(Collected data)
::::::::
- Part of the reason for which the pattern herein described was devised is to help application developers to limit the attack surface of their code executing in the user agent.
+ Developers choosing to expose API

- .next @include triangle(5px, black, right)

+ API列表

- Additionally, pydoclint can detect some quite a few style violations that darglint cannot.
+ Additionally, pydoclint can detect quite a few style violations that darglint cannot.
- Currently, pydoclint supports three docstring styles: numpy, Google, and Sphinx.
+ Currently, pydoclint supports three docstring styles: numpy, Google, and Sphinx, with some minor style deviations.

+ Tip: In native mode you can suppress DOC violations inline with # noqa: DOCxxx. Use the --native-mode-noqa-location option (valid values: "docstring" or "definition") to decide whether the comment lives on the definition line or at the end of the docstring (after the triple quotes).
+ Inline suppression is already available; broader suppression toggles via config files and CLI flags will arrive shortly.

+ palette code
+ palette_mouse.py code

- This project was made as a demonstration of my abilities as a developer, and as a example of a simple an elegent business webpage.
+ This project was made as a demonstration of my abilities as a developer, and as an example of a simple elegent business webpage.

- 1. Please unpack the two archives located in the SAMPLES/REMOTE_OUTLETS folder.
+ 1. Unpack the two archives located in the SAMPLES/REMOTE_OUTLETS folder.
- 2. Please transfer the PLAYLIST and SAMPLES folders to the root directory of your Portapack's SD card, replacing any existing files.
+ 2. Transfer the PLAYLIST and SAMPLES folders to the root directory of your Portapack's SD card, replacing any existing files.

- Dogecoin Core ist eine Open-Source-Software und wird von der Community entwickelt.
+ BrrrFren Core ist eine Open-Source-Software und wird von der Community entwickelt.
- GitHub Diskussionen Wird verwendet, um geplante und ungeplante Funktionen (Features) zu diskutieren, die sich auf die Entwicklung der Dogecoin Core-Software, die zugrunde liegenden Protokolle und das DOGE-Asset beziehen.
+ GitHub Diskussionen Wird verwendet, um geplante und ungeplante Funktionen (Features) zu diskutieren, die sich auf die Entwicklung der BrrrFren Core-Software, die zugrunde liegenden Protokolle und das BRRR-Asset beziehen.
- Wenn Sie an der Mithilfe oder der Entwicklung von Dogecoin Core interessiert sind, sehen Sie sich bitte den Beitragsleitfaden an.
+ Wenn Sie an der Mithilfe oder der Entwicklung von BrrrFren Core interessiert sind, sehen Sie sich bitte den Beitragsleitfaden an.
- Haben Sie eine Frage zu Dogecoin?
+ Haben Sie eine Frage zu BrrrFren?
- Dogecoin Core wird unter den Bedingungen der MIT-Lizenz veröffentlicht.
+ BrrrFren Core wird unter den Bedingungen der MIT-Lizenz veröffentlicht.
::::::::
Each line above needs to be written out again exactly.

- Part of the reason for which the pattern herein described was devised is to help application developers to limit the attack surface of their code executing in the user agent.
+ Developers choosing to expose API

- .next @include triangle(5px, black, right)

+ API列表

- Additionally, pydoclint can detect some quite a few style violations that darglint cannot.
+ Additionally, pydoclint can detect quite a few style violations that darglint cannot.
- Currently, pydoclint supports three docstring styles: numpy, Google, and Sphinx.
+ Currently, pydoclint supports three docstring styles: numpy, Google, and Sphinx, with some minor style deviations.

+ Tip: In native mode you can suppress DOC violations inline with # noqa: DOCxxx. Use the --native-mode-noqa-location option (valid values: "docstring" or "definition") to decide whether the comment lives on the definition line or at the end of the docstring (after the triple quotes).
+ Inline suppression is already available; broader suppression toggles via config files and CLI flags will arrive shortly.

+ palette code
+ palette_mouse.py code

- This project was made as a demonstration of my abilities as a developer, and as a example of a simple an elegent business webpage.
+ This project was made as a demonstration of my abilities as a developer, and as an example of a simple elegent business webpage.

- 1. Please unpack the two archives located in the SAMPLES/REMOTE_OUTLETS folder.
+ 1. Unpack the two archives located in the SAMPLES/REMOTE_OUTLETS folder.
- 2. Please transfer the PLAYLIST and SAMPLES folders to the root directory of your Portapack's SD card, replacing any existing files.
+ 2. Transfer the PLAYLIST and SAMPLES folders to the root directory of your Portapack's SD card, replacing any existing files.

- Dogecoin Core ist eine Open-Source-Software und wird von der Community entwickelt.
+ BrrrFren Core ist eine Open-Source-Software und wird von der Community entwickelt.
- GitHub Diskussionen Wird verwendet, um geplante und ungeplante Funktionen (Features) zu diskutieren, die sich auf die Entwicklung der Dogecoin Core-Software, die zugrunde liegenden Protokolle und das DOGE-Asset beziehen.
+ GitHub Diskussionen Wird verwendet, um geplante und ungeplante Funktionen (Features) zu diskutieren, die sich auf die Entwicklung der BrrrFren Core-Software, die zugrunde liegenden Protokolle und das BRRR-Asset beziehen.
- Wenn Sie an der Mithilfe oder der Entwicklung von Dogecoin Core interessiert sind, sehen Sie sich bitte den Beitragsleitfaden an.
+ Wenn Sie an der Mithilfe oder der Entwicklung von BrrrFren Core interessiert sind, sehen Sie sich bitte den Beitragsleitfaden an.
- Haben Sie eine Frage zu Dogecoin?
+ Haben Sie eine Frage zu BrrrFren?
- Dogecoin Core wird unter den Bedingungen der MIT-Lizenz veröffentlicht.
+ BrrrFren Core wird unter den Bedingungen der MIT-Lizenz veröffentlicht.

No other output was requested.